Efficient Tabular Storage

SloopJon · on Aug 29, 2015

It looks like the NYCTaxi dataset is here:

http://www.andresmh.com/nyctaxitrips/

Some background on this data:

http://chriswhong.com/data-visualization/taxitechblog1/

And data for 2014 directly from the city:

https://data.cityofnewyork.us/view/gn7m-em8n

TheGuyWhoCodes · on Aug 29, 2015

Vertica has all those performance enhancements, great DB can't recommend because of pricing :(

beagle3 · on Aug 29, 2015

kdb+ answers same description.

And it's a 300KB executable with no dependencies (other than glib/MSVCRT).

owlish · on Aug 29, 2015

How do databases like MySQL store data efficiently for querying? It seems like something like protobuf would do well here, though you'd need to generate code for each dataset.

kragen · on Aug 29, 2015

Typically they use row-oriented binary storage, optionally with individual columns or subsets of columns duplicated into indices for fast querying. Have you tried protobufs? How many hundreds of megs per second do you get? I think it is remarkably slow on the scales we're talking about here.

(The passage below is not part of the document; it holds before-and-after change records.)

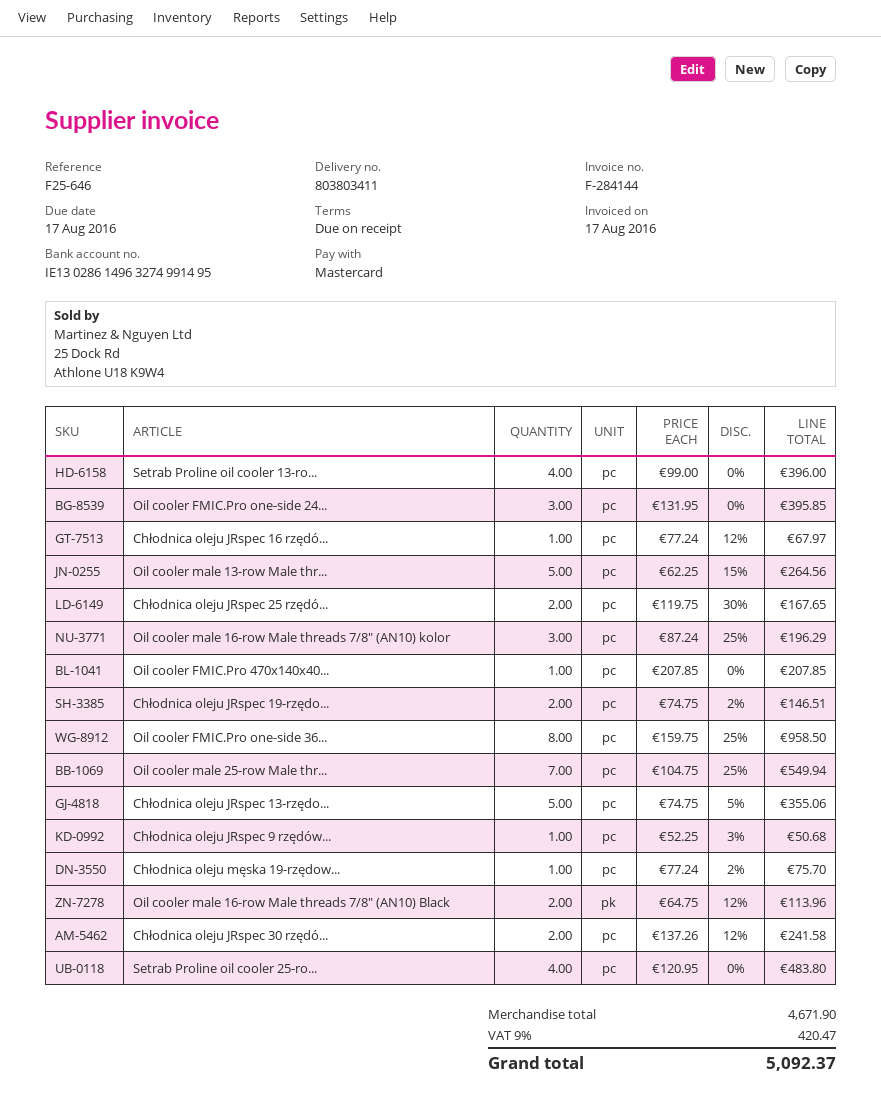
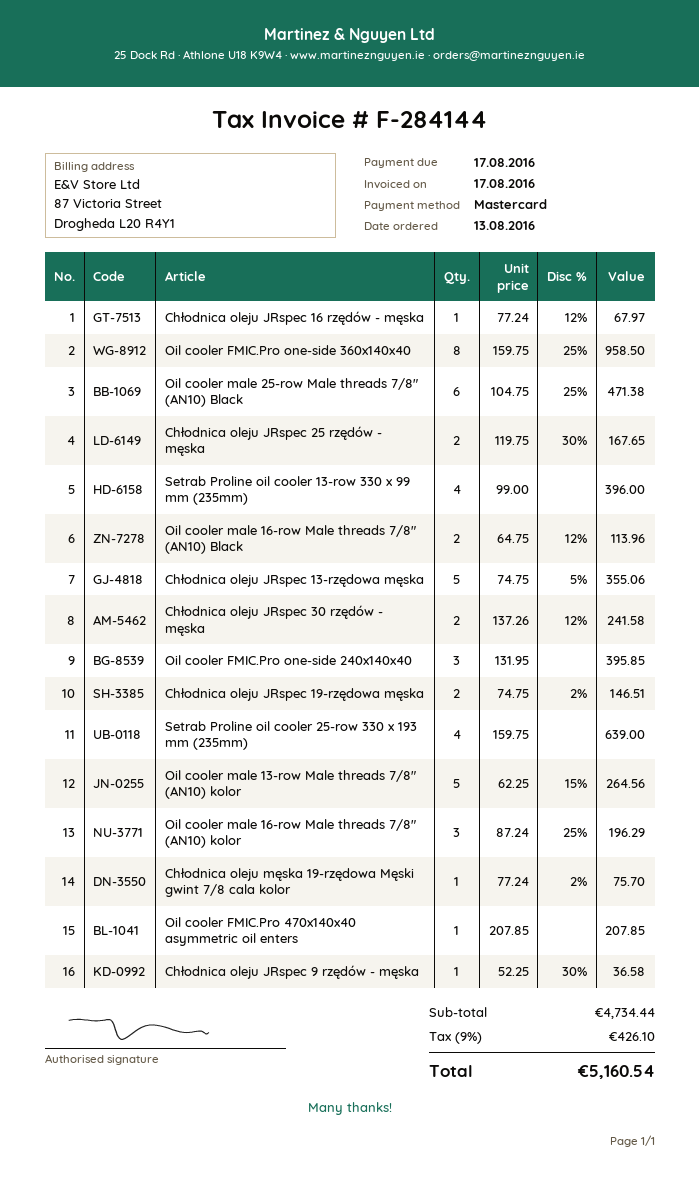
Oil cooler male 25-row Male thr...: 7 x 104.75 - 25% = 549.94 -> 6 x 104.75 - 25% = 471.38
Chłodnica oleju JRspec 9 rzędów...: 1 x 52.25 - 3% = 50.68 -> 1 x 52.25 - 30% = 36.58
Setrab Proline oil cooler 25-ro...: 4 x 120.95 = 483.80 -> 4 x 159.75 = 639.00
subtotal: 4671.90 -> 4734.44
tax: 9% = 420.47 -> 9% = 426.10
total: 5092.37 -> 5160.54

brudgers · on Aug 29, 2015

Traditional DBMS's get performance by optimizing storage down to the physical layout of the data on the hardware. So MySQL makes a lot of assumptions based on the mechanics if spinning disks and buffers tailored to their physics. Database Systems: The Complete Book is a good text on the subject and the second half is all about the hardware and software used in implementing traditional systems.

Little_Peter · on Aug 29, 2015

How is it different from HDF5 (h5py and pytables)?

Ashim_Usmani · on Aug 29, 2015

Great share

Sprint · on Aug 29, 2015

This is super interesting, thanks!